- Born: Mary Perry Mesquita October 12, 1897 Gloucester, Massachusetts, US
- Died: October 14, 1993 (aged 96) Gloucester, Massachusetts, US
- Occupation: Carillonneur
- Years active: 1922–1945

= Mary Mesquita Dahlmer =

American carillonneur (1897–1993)

Mary Mesquita Dahlmer (born Mary Perry Mesquita; 12 October 1897 – 14 October 1993) was an American carillonneur, the first to be employed as one in the United States, and the first woman carillonneur in North America.

== Life and career ==
As a member of the Church of Our Lady of Good Voyage in Gloucester, Massachusetts, she helped raise funds to build the church's 23-bell Taylor carillon by selling flowers.

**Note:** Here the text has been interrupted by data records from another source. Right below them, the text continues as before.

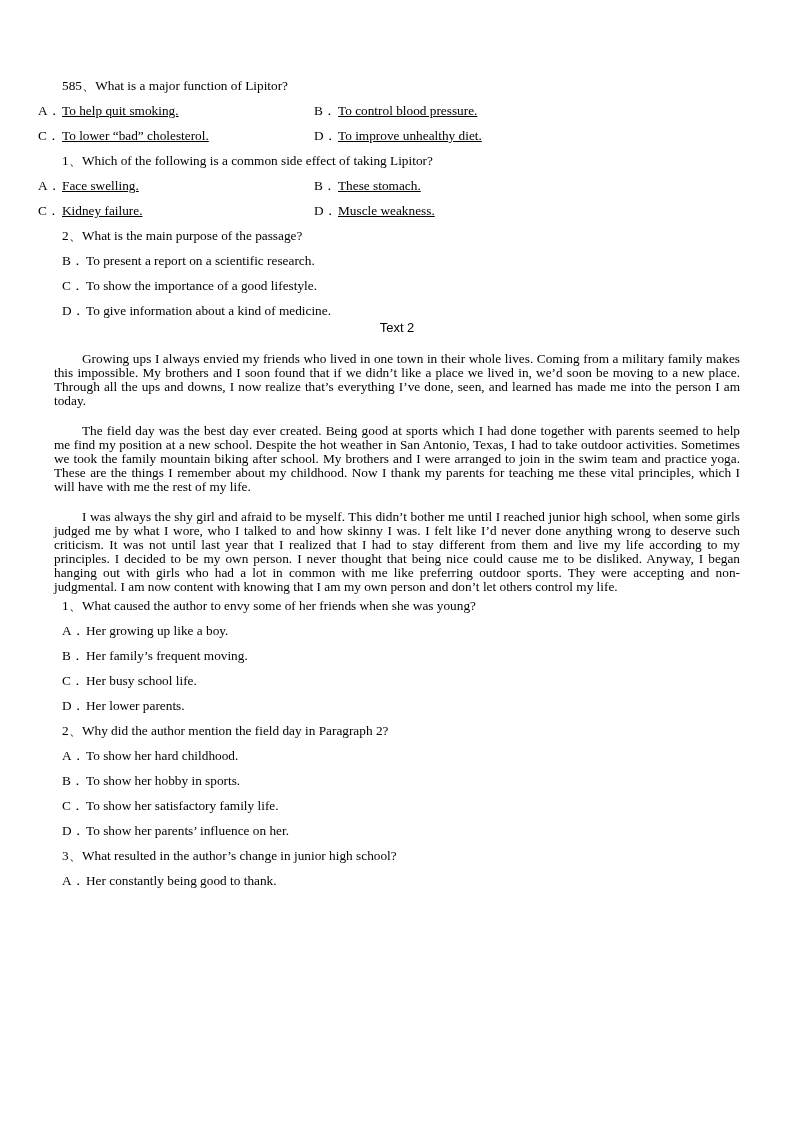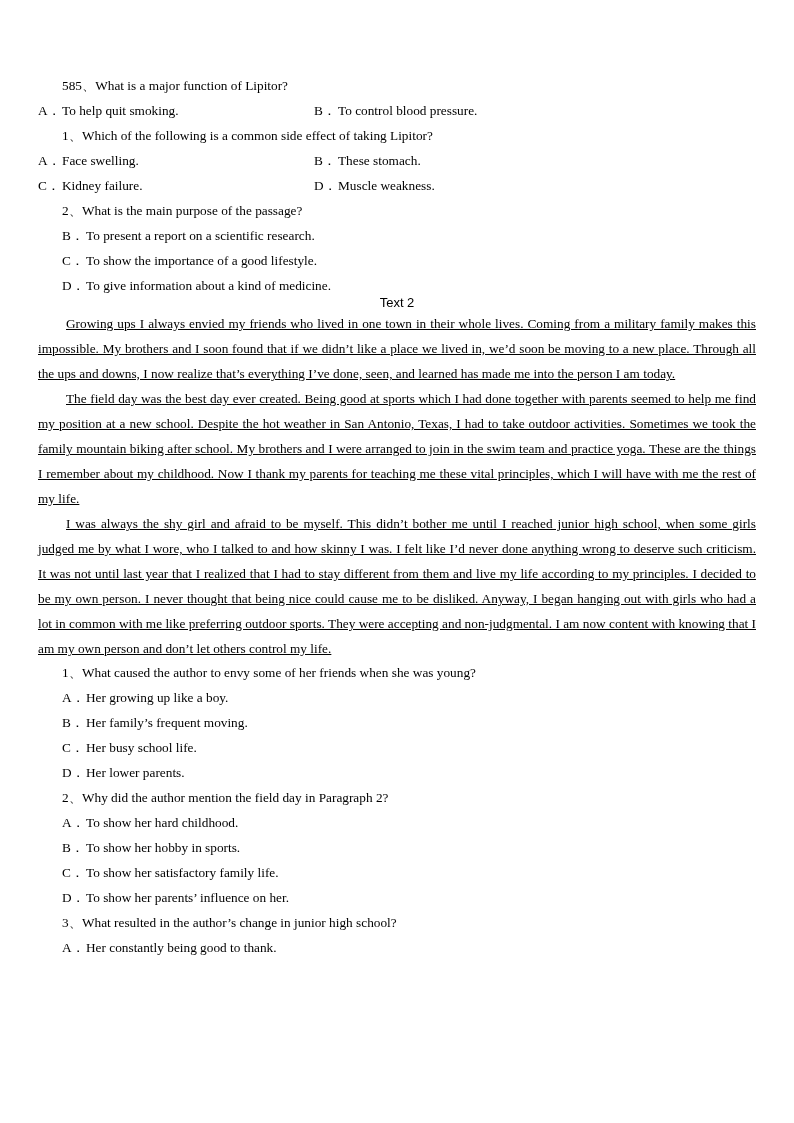"A．To help quit smoking." .opts2 .col { text-decoration: none -> underline }
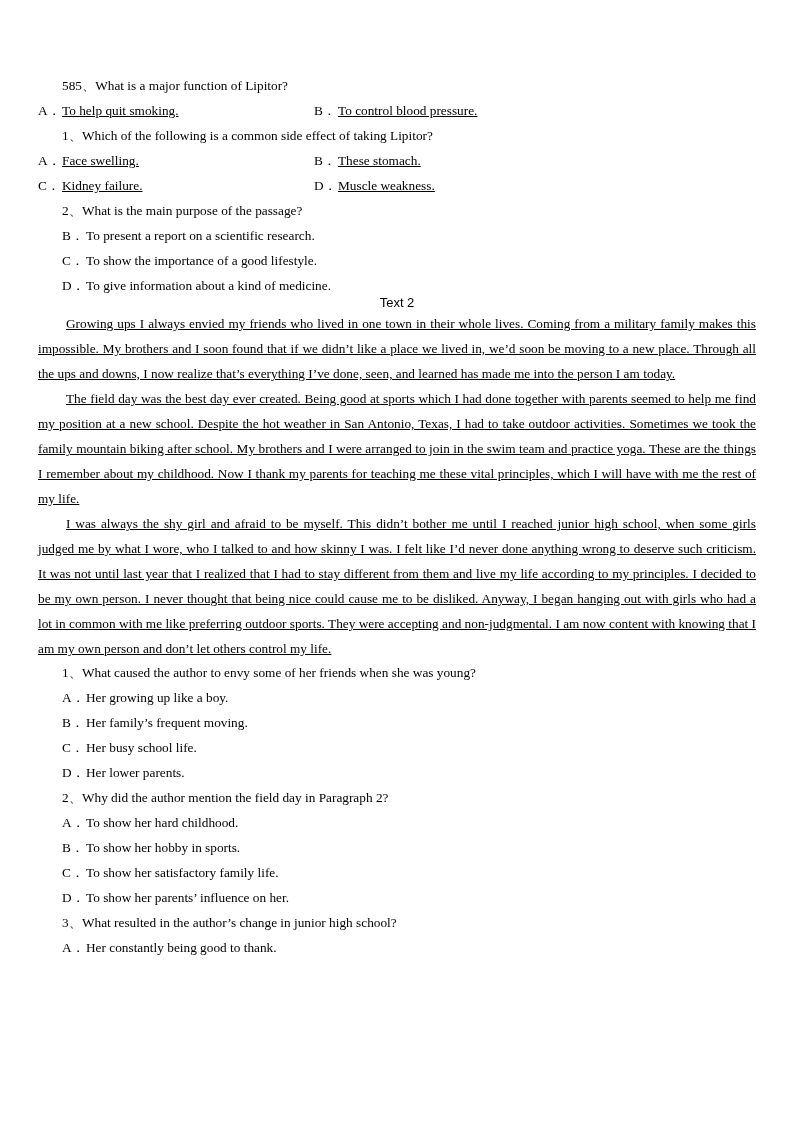"C．To lower “bad” cholesterol." div.opts2 { html: none -> <div> <div><span>C．</span><span>To lower “bad” cholesterol.</span></div> <div><span>D．</span><span>To improve unhealthy diet.</span></div> </div> }
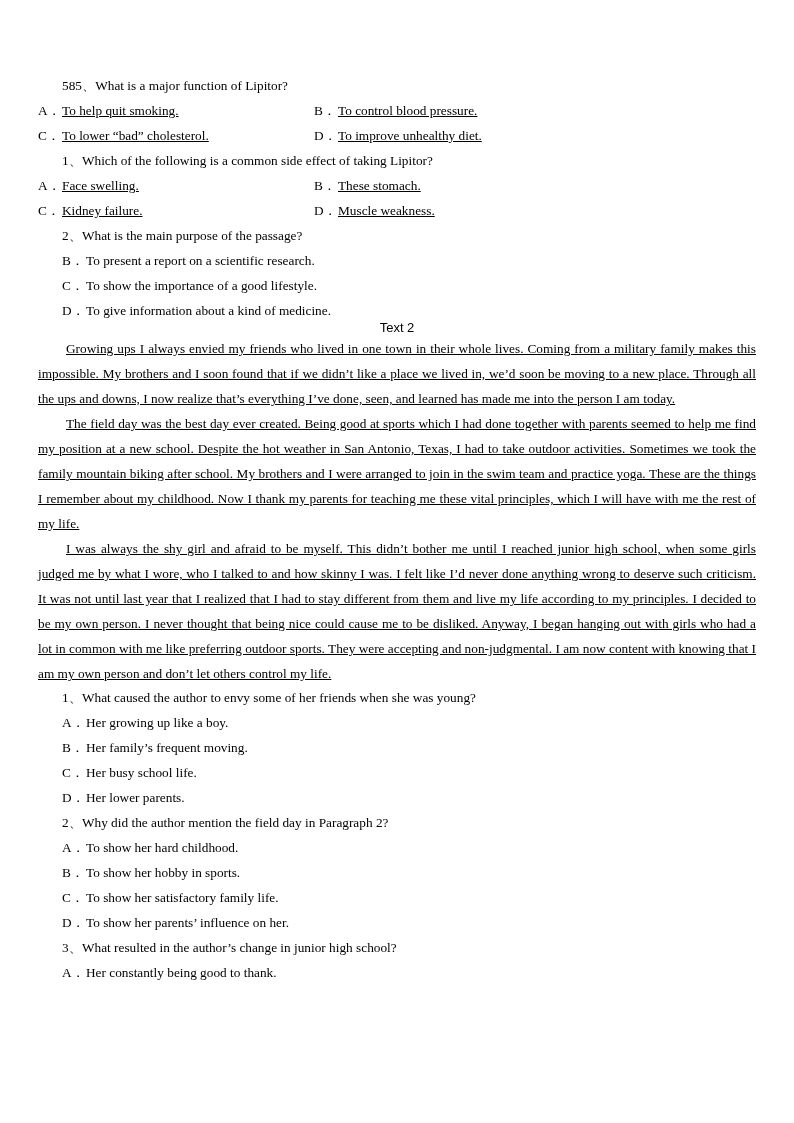"Growing ups I always envied" .para { line-height: 25px -> 14px; margin: 0 -> 16px; text-decoration: underline -> none }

The carillon was inaugurated on July 23, 1922, by church organist George B. Stevens. When he was unavailable to play for a wedding on July 30, Dahlmer was asked based on her abilities as a pianist to fill in for him. She was subsequently appointed carillonneur, and studied with Anton Brees and Kamiel Lefévere. She was often asked to demonstrate the carillon for visitors, and in the process performed for John D. Rockefeller Jr., Franklin Delano Roosevelt, and Mrs. Hugh Bancroft. She also had a career at the Frank E. Davis Fish Company. Dahlmer retired from her carillon post in 1945, after 25 years. In 1987, Dahlmer was elected an honorary member of The Guild of Carillonneurs in North America.